The participants represented a wide swath of a dozen West African countries including
Guinea Bissau down through Ghana and as far east as Nigeria.
For
most of the participants the holistic gospel is a concept they are only now
discovering but they are eager to learn more about it. I didn’t speak at the
conference but the last day I was given the floor to offer some of my
reflections.
Since
my arrival in West Africa 12 years ago I have been troubled by the message of
the Christian gospel that is being communicated in this part of the world.
Either it is chiefly personal fire insurance or how God wants to make you rich
and powerful or how Christianity can be syncretized with traditional beliefs.
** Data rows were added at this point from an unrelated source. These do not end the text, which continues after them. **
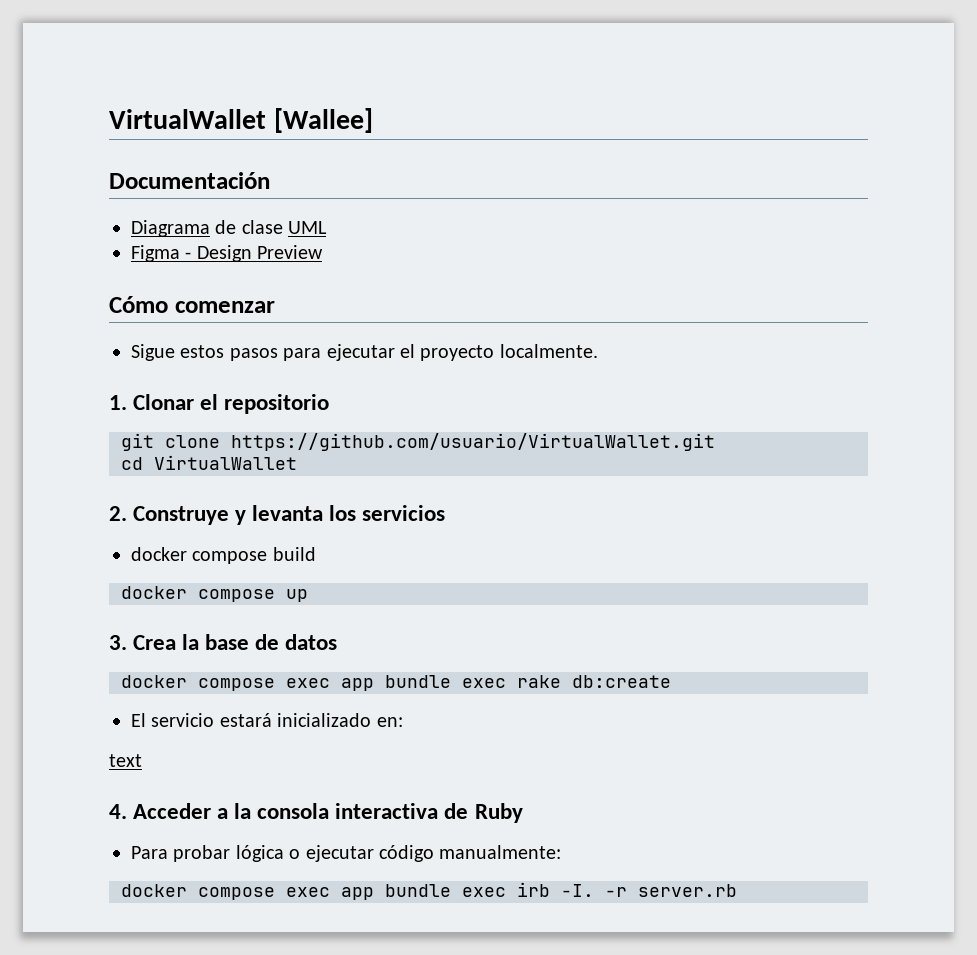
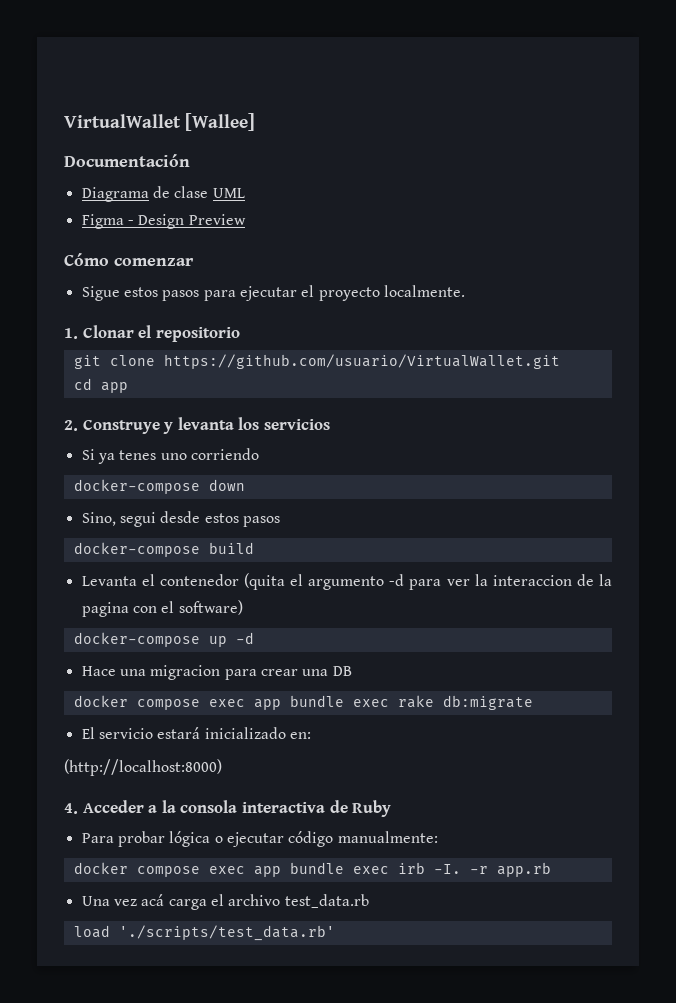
- cd VirtualWallet
+ cd app
- docker compose build
- docker compose up
- 3. Crea la base de datos
+ Si ya tenes uno corriendo
+ docker-compose down
+ Sino, segui desde estos pasos
+ docker-compose build
+ Levanta el contenedor (quita el argumento -d para ver la interaccion de la pagina con el software)
+ docker-compose up -d
+ Hace una migracion para crear una DB
- docker compose exec app bundle exec rake db:create
+ docker compose exec app bundle exec rake db:migrate
- text
+ (http://localhost:8000)
- -r server.rb
+ -r app.rb
+ Una vez acá carga el archivo test_data.rb
+ load './scripts/test_data.rb'

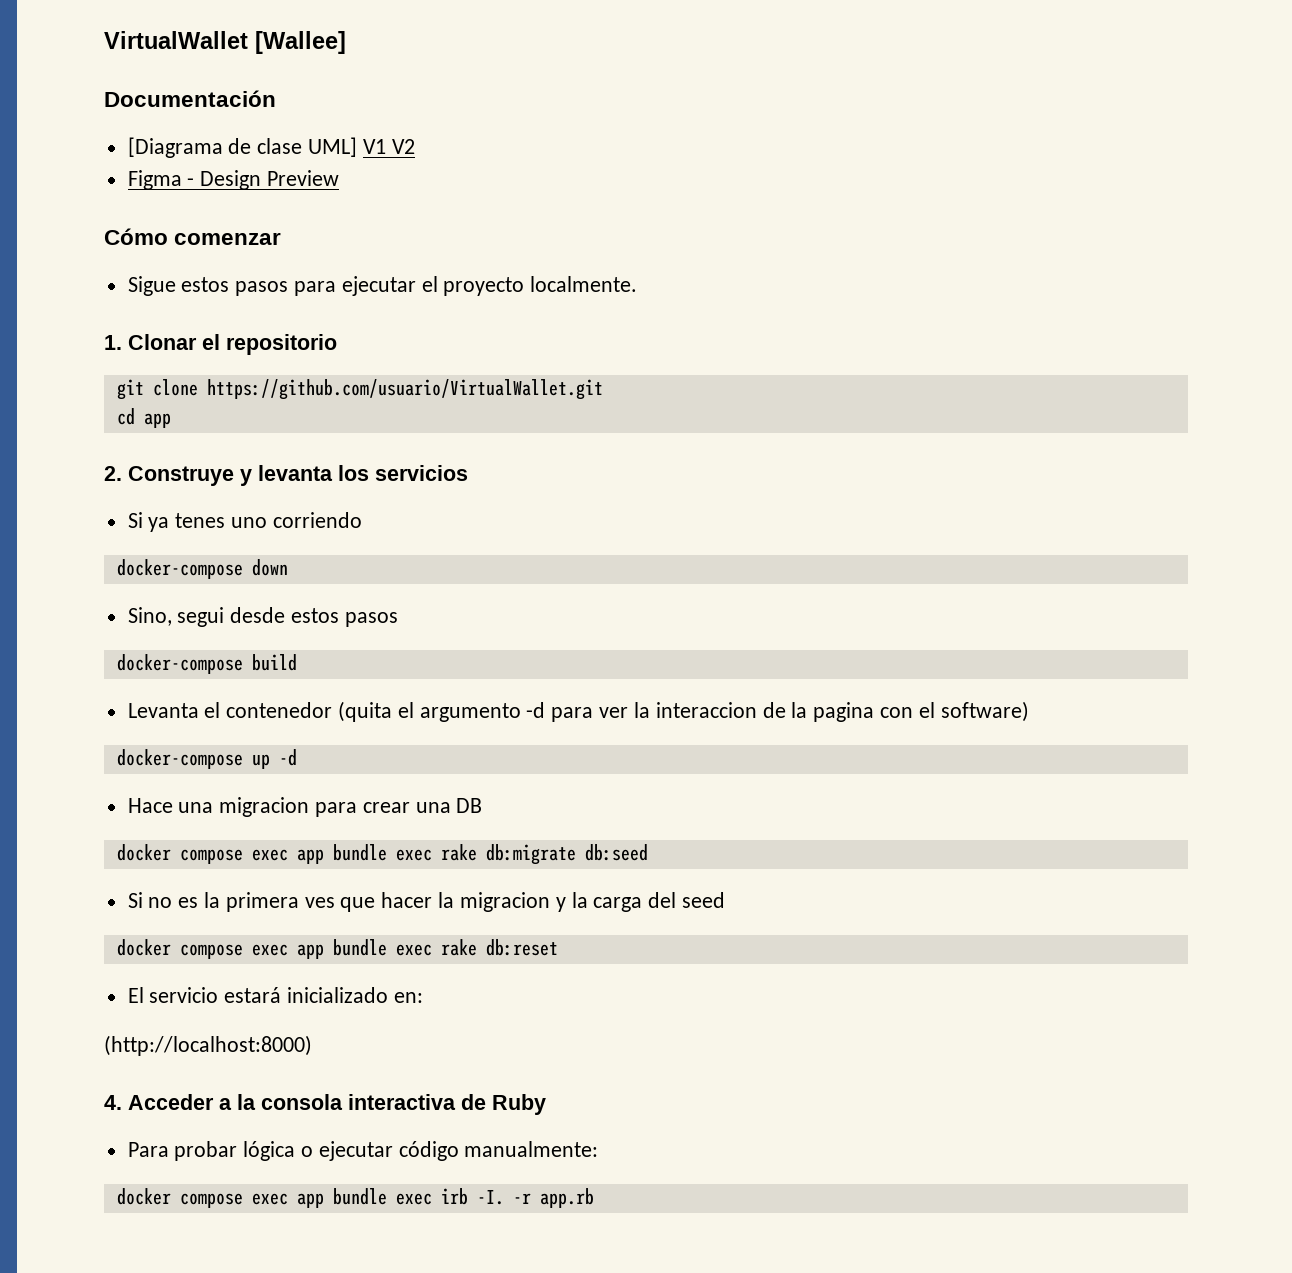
- Diagrama de clase UML
+ [Diagrama de clase UML] V1 V2
- docker compose exec app bundle exec rake db:migrate
+ docker compose exec app bundle exec rake db:migrate db:seed
+ Si no es la primera ves que hacer la migracion y la carga del seed
+ docker compose exec app bundle exec rake db:reset
- Una vez acá carga el archivo test_data.rb
- load './scripts/test_data.rb'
Little is said about the Kingdom of God here and now and how God is bringing
together His people into communities that are signs of the transformed life He
desires for everyone.
At
that conference I began to understand better why the message is deficient and
aberrant: There are some significant
gaps in the biblical foundations of who Jesus is; his message and his call for
his disciples to become God’s new community; how the community comes together
and the mission of God’s people in the world.
I
shared these thoughts with the group and they were well received. The response
was- ‘Ok, when are you going to come to teach us? .... We’re working on it.
Paris
to Alsace~
The
flight from Lome to Paris was only 5 hours, thankfully. The economy class in
Airbus jets mistakes human passengers for sardines. Except for the speed, I
could have almost been in a Bissau bush taxi. Nevertheless, we had a good
flight and I rushed from the plane, arrogantly skipping the baggage claim (I am
the unchallenged world’s lightest traveler) to the railway station all within
the Charles De Gaul airport. I made it
just in time to board the 7:49 am high speed train to Strasbourg.
From
there it was another half hour train ride south to the city of Colmar. I had plans to call my host family, Jean
& Rachel Peterschmitt upon arrival at the Colmar station but I decided to
hop onto a city bus out to their hamlet, Muntzenheim. After inquiring from a
couple locals I was soon knocking at the Peterschmitt gate. Rachel leaned out
of the upstairs window, somewhat annoyed at seeing an unknown man at the gate.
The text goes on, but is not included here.